Israel wants Dayton replaced, officials say

J'lem sees general as ineffective; "I don't know what Dayton does. I'm not sure what he does," says minister.

keith dayton 298.88 (photo credit: US Department of Defense)
keith dayton 298.88
(photo credit: US Department of Defense)
There is a growing sense in Jerusalem that Lt.-Gen. Keith Dayton, the United States security coordinator with the Palestinians, is ineffective and should be replaced, senior government sources said Sunday night. According to the sources, one of the cabinet ministers brought up the issue at Monday's cabinet meeting, saying, "I don't know what Dayton does. I'm not sure what he does." One of Dayton's roles is to help train the Palestinian security forces. Government sources said that there was a sense in Jerusalem that a more "dominant figure" was needed in this position. "Nobody feels his presence, and at the end of the day, the issue of building an effective Palestinian security force is extremely important." Defense officials said that in June - when Hamas took over the Gaza Strip - Dayton had already proven that he had "failed" in his mission to strengthen the security forces loyal to Palestinian Authority Chairman Mahmoud Abbas. "Fatah was overrun in Gaza within a matter of hours, despite having more men and weapons than Hamas," a senior defense official said. "Dayton was supposed to prevent that from happening." Dayton was appointed to his post as security coordinator to Israel and the PA in 2005 and was assigned the task of coordinating security issues between Israel and the Palestinians as well as training Abbas's Presidential Guard.

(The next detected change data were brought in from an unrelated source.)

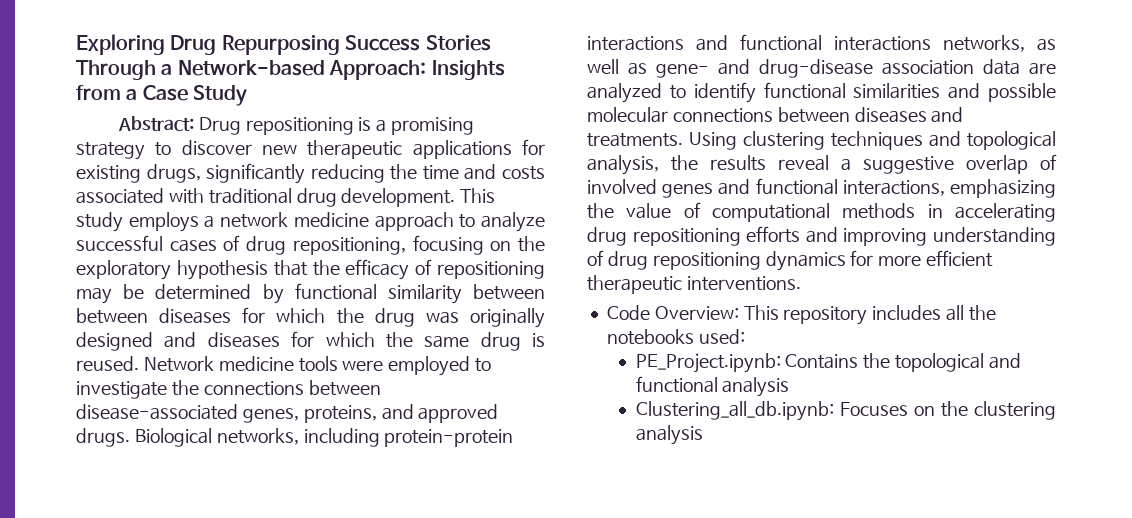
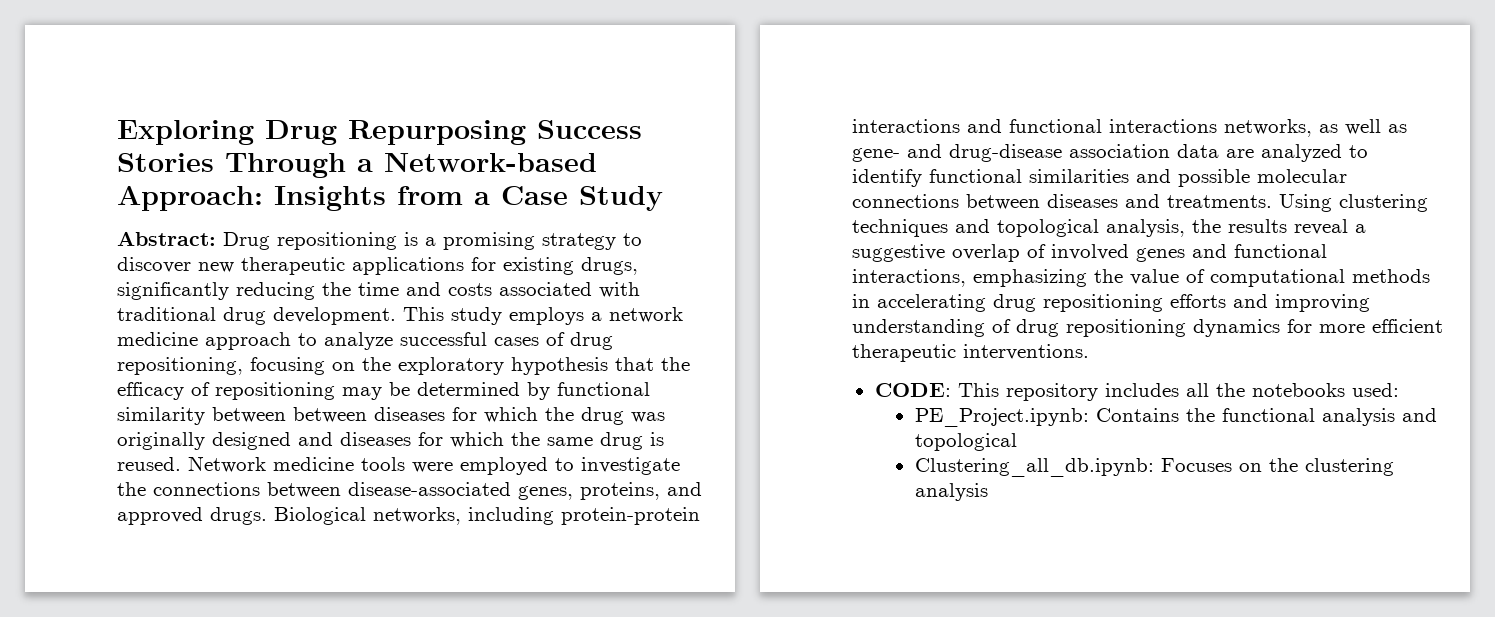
- Code Overview: This repository includes all the notebooks used:
+ CODE: This repository includes all the notebooks used:
- PE_Project.ipynb: Contains the topological and functional analysis
+ PE_Project.ipynb: Contains the functional analysis and topological

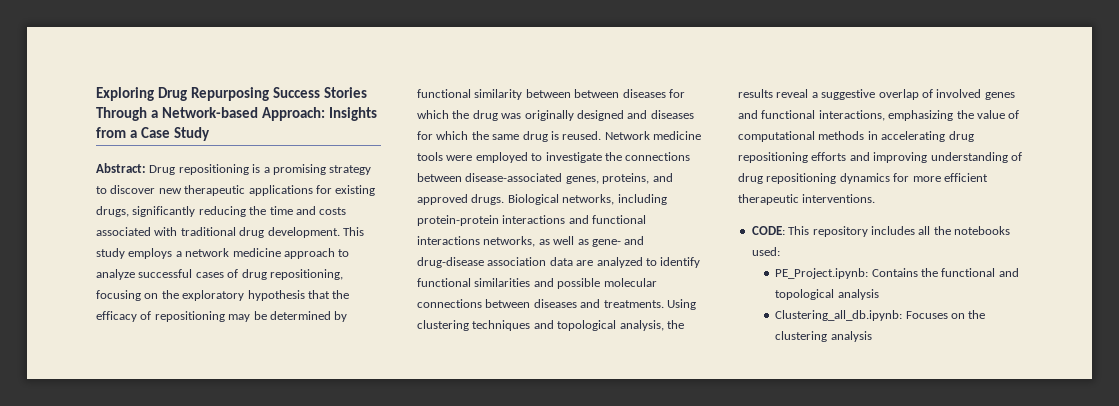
- PE_Project.ipynb: Contains the functional analysis and topological
+ PE_Project.ipynb: Contains the functional and topological analysis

Since Hamas's takeover of the Gaza Strip, Dayton has focused most of his efforts on training Fatah forces at an installation near Jericho. He was also behind the recent deployment of several hundred Palestinian policemen in Nablus. Defense officials have been highly critical of several of Dayton's plans over the past year - particularly the "benchmark" plan, which stipulated precise dates for several steps Israel needed to take in line with the road map. Included in the plan was the supply of weapons, ammunition and equipment to Abbas's security forces, as well as the lifting of roadblocks in the West Bank and allowing free passage between Judea and Samaria and the Gaza Strip.